▶ [REQUIRED WORK]:
The output is the lines below from the one with "width: 828px;" through the one with "border-bottom: 3px solid #8a1b0f;", both included, printed exactly and with no other line.
☆ ☆ ☆
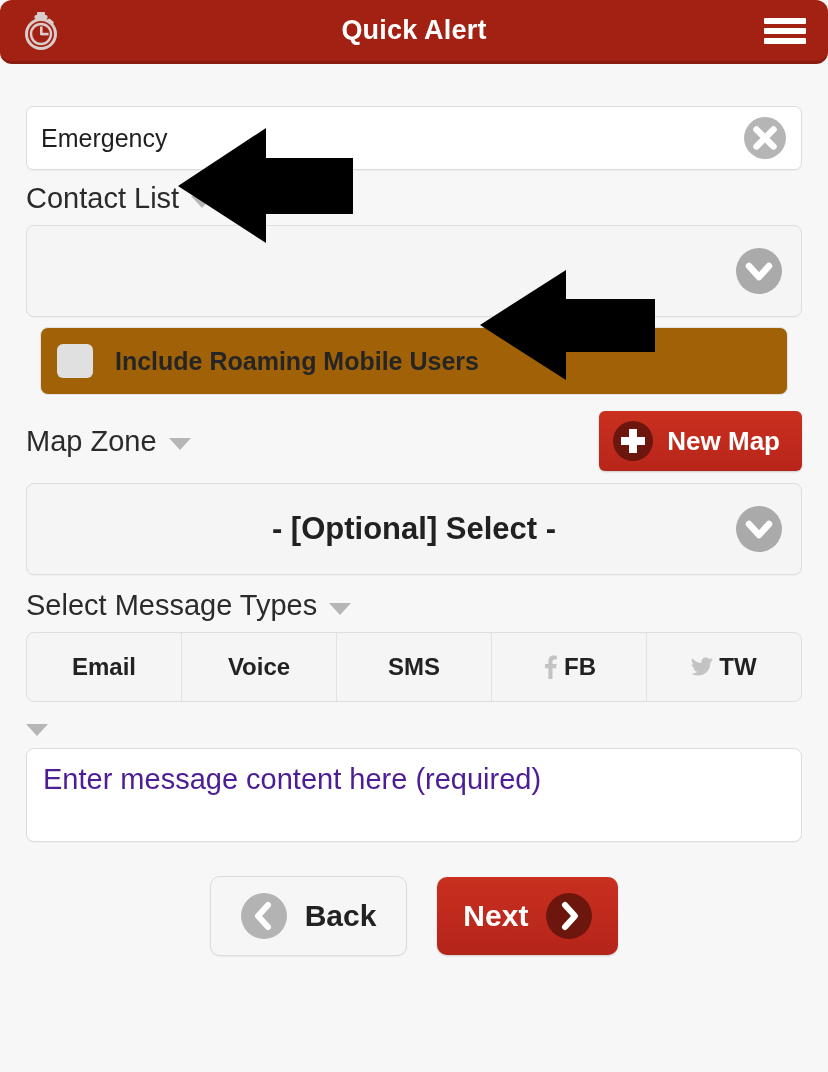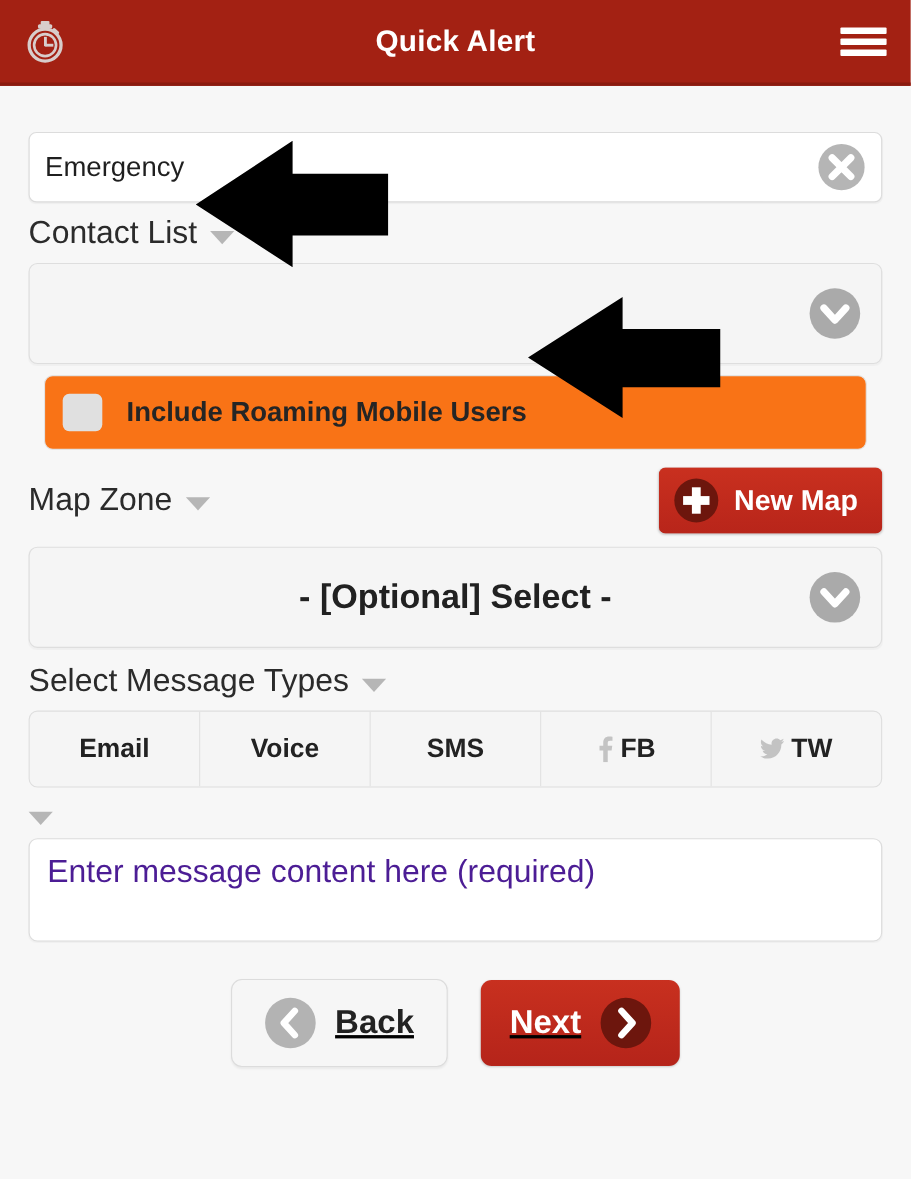--- a/index.html
+++ b/index.html
@@ -8,25 +8,26 @@
     width: 828px;
     height: 1072px;
     background: #f7f7f7;
     font-family: "Liberation Sans", sans-serif;
     overflow: hidden;
   }
 
   
   .header {
     position: relative;
-    height: 78px;
+    height: 64px;
     background: #a32113;
     border-bottom: 3px solid #8a1b0f;
     display: flex;
     align-items: center;
+    border-radius: 12px;
   }
   .header-logo {
     position: absolute;
     left: 20px;
     top: 50%;
     transform: translateY(-50%);
     width: 42px;
     height: 42px;
     display: flex;
     align-items: center;
@@ -139,21 +140,21 @@
     top: 50%;
     transform: translateY(-50%);
     width: 48px;
     height: 48px;
     cursor: pointer;
   }
 
   .check-row {
     margin: 10px 14px 0 14px;
     height: 68px;
-    background: #f97316;
+    background: #a16207;
     border: 1px solid #e3e3e3;
     border-radius: 8px;
     display: flex;
     align-items: center;
     padding: 0 16px;
     gap: 22px;
   }
   .checkbox {
     width: 36px;
     height: 34px;
@@ -248,21 +249,20 @@
     color: #4c1d95;
   }
 
   
   .footer {
     display: flex;
     align-items: center;
     justify-content: center;
     gap: 30px;
     margin-top: 34px;
-    text-decoration: underline;
   }
   .back-btn {
     display: inline-flex;
     align-items: center;
     gap: 18px;
     background: #f6f6f6;
     border: 1px solid #dcdcdc;
     border-radius: 10px;
     padding: 16px 30px;
     cursor: pointer;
☆ ☆ ☆
▶ [EXERCISE RESPONSE]:
     width: 828px;
     height: 1072px;
     background: #f7f7f7;
     font-family: "Liberation Sans", sans-serif;
     overflow: hidden;
   }
 
   
   .header {
     position: relative;
-    height: 78px;
+    height: 64px;
     background: #a32113;
     border-bottom: 3px solid #8a1b0f;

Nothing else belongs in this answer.